Forget about the second week in April, the Buffalo Sabres are in the playoffs right now.
Sure, technically they’ve only played 55 contests of an 82-game schedule. Yep, they currently sit two points outside of the final wild-card spot in the standings. And admittedly, they’re the owners of the worst record in the league since the end of November and haven’t won back-to-back games since Dec. 11 and 13, against the Los Angeles Kings and Arizona Coyotes.
Aside from all of that, they’re primed for the postseason. If they could only find a way to win again.
With the trade deadline nearing, now is the time for the roller coaster flip-a-coin, win-one-lose-one Sabres to start playing playoff hockey. From here on out, every point is critical and every shift matters more than ever. Giving anything less than 100% and they’re destined to fall short of the real postseason.
Moral Victories are Useless
The team’s 10-game win streak in November is a distant memory. All of those juicy banked points have evaporated. Any cushion they provided for a playoff position has been torn apart like a Rottweiler’s chew toy.
The empty interviews after losses in which head coach Phil Housley spewed moral victories or feel-good emotions are over with. How many times has he started a press conference saying he really liked this or that about the team? The NHL doesn’t have any columns in the standings for out-shooting and out-chancing opponents.
Being tied with the Winnipeg Jets – a legitimate Stanley Cup contender – with four minutes to go Sunday afternoon and not getting at least a point isn’t good enough. Plain and simple, it’s a failure. “It was tight checking, a 1-1 game going into the third and with five minutes left it’s tied,” said Eichel. “It’s just they get the goal and we don’t.”
Coming off a convincing win against the Detroit Red Wings on Saturday, the Blue and Gold failed to win two straight games for the eighth consecutive time. If they can’t win two straight in the postseason, they’re not going anywhere fast.
“I don’t know how many times we can take the moral victory anymore,” lamented Jack Eichel, who scored his 18th goal of the season to tie the game up 1-1. “Other teams are getting points, moving up in the standings. We’re not.”

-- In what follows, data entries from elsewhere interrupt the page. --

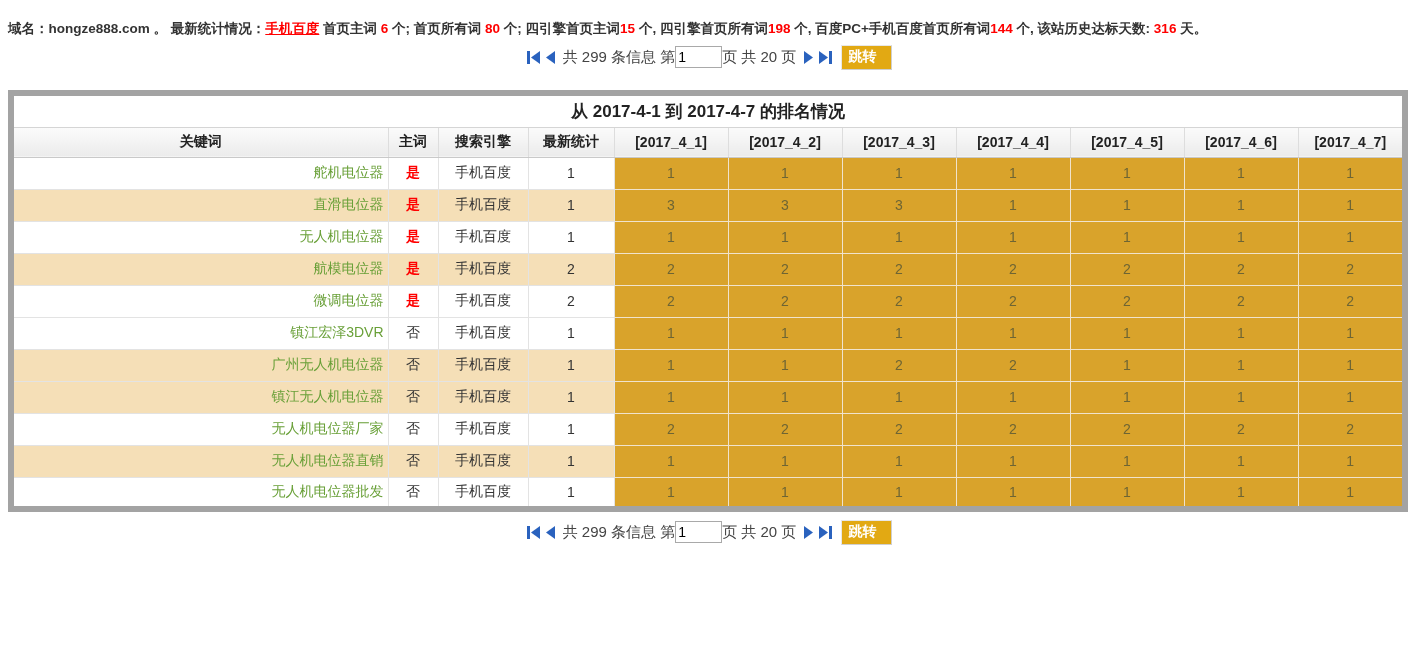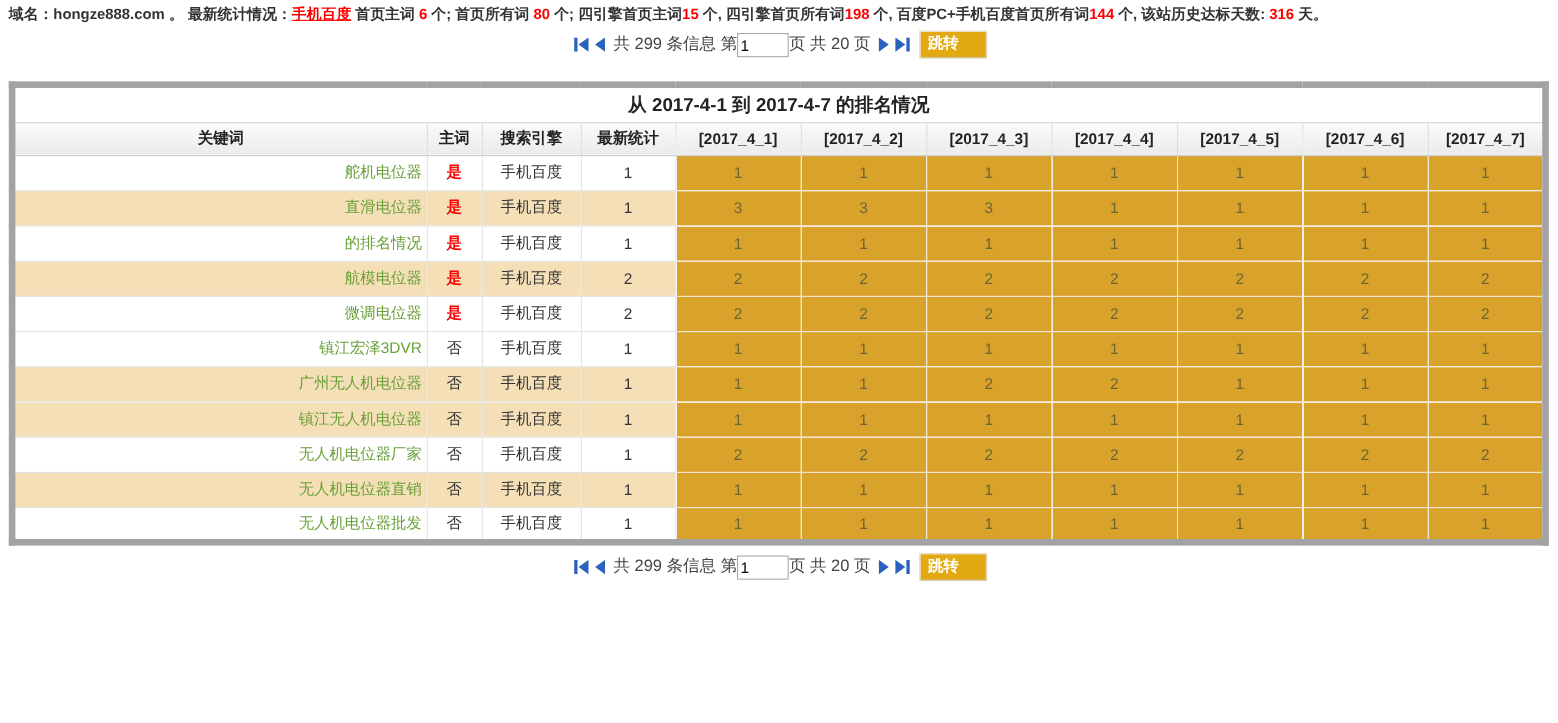--- a/index.html
+++ b/index.html
@@ -20,7 +20,7 @@
   }
   
   .stats{
-    padding:4px 8px 0 8px;
+    padding:20px 8px 0 8px;
     font-size:13.5px;
     line-height:17px;
     white-space:nowrap;

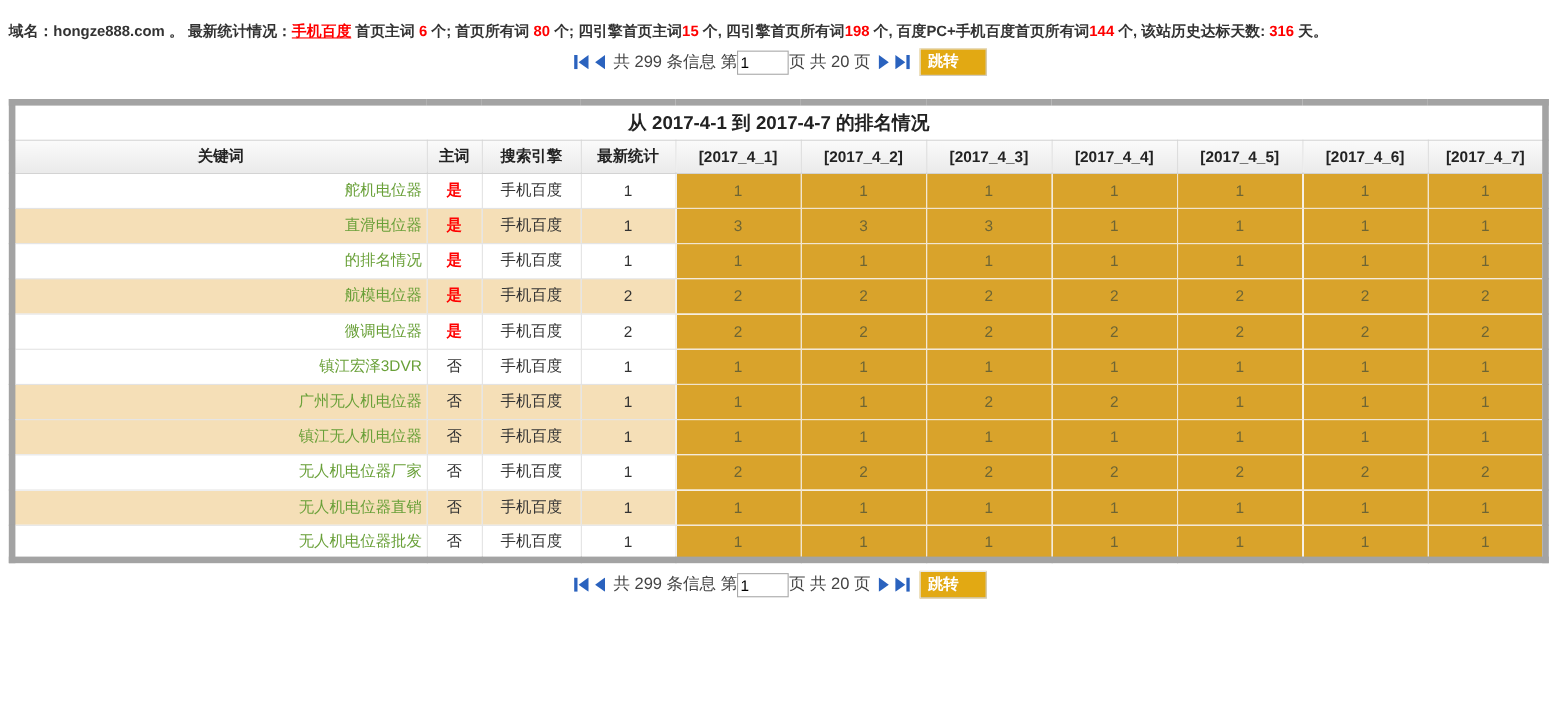--- a/index.html
+++ b/index.html
@@ -51,7 +51,7 @@
     color:#fff;font-weight:bold;font-size:14px;
     border:1px solid #cfcfcf;
     border-top-color:#e8e8e8;border-left-color:#e8e8e8;
-    padding:2px 24px 3px 7px;
+    padding:2px 14px 3px 7px;
     margin-left:6px;
     vertical-align:middle;
     cursor:pointer;

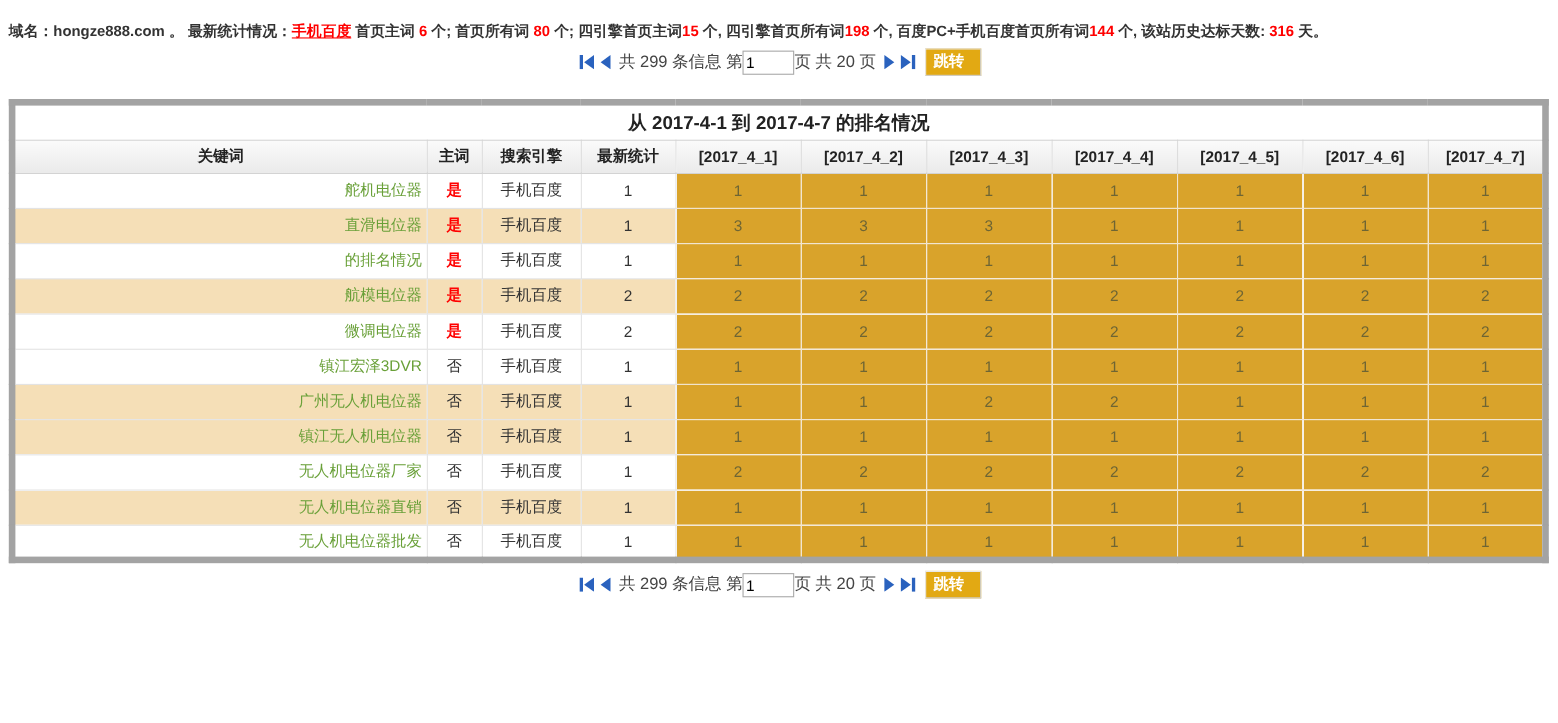--- a/index.html
+++ b/index.html
@@ -179,7 +179,7 @@
           <td class="rank">1</td>
         </tr>
         <tr class="">
-          <td class="kw">的排名情况</td>
+          <td class="kw">无人机电位器</td>
           <td class="main yes">是</td>
           <td class="eng">手机百度</td>
           <td class="latest">1</td>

Looked at as a crucial time to bank some points and build some momentum, the team’s current seven-game homestand is nearing its end. They’re 2-2-1 and will host the New York Islanders on Tuesday and the New York Rangers on Friday night. The Isles are 7-2-1 in their last ten games. The Blueshirts are 6-3-1. Wins need to be earned, and neither game will be anywhere near easy.
The Sabres have a 16-8-4 record at home. Their .643 points percentage at KeyBank Center ranks in the top-third in the league. They are doing what many fans and media members alike hoped for – playing meaningful games in February.
Sabres Need Results, Not Excuses
“The bottom line is we need to get results,” said Housley who followed up that statement with coulda woulda statements to explain how the team gave up the Jets’ go-ahead goal. “We could’ve stayed tighter to our check. We could’ve got a puck out.”
They could have. But they didn’t. And that’s why this team is still on the outside looking in.
There are 54 points still up for grabs–the Sabres have 27 games remaining on their schedule. That includes two against the Pittsburgh Penguins and one against the Carolina Hurricanes… both teams just a point or two ahead of them.
The Sabres have already surpassed their point total from last year. The team has made tremendous improvement, albeit in an inconsistent way. They’re entertaining most nights and, aside from a few clunkers, have been in every game. Regardless of who joins them, the duo of Jeff Skinner and Eichel are one of the Sabres’ best tandems the team has had in years. Sam Reinhart is driving production. Youngsters Rasmus Dahlin, Casey Mittelstadt and Evan Rodrigues are learning on the go.
If they’re to really learn what it takes to taste success in the NHL, they need to get a taste of the postseason.
The last game of the Sabres regular season is Saturday, Apr. 6. The NHL playoffs start a few days after that. But for a franchise that has the second-longest postseason drought in the NHL, the reality is that the playoffs start now. In February. It’s time to stop selling patience in Buffalo. The time to win is now.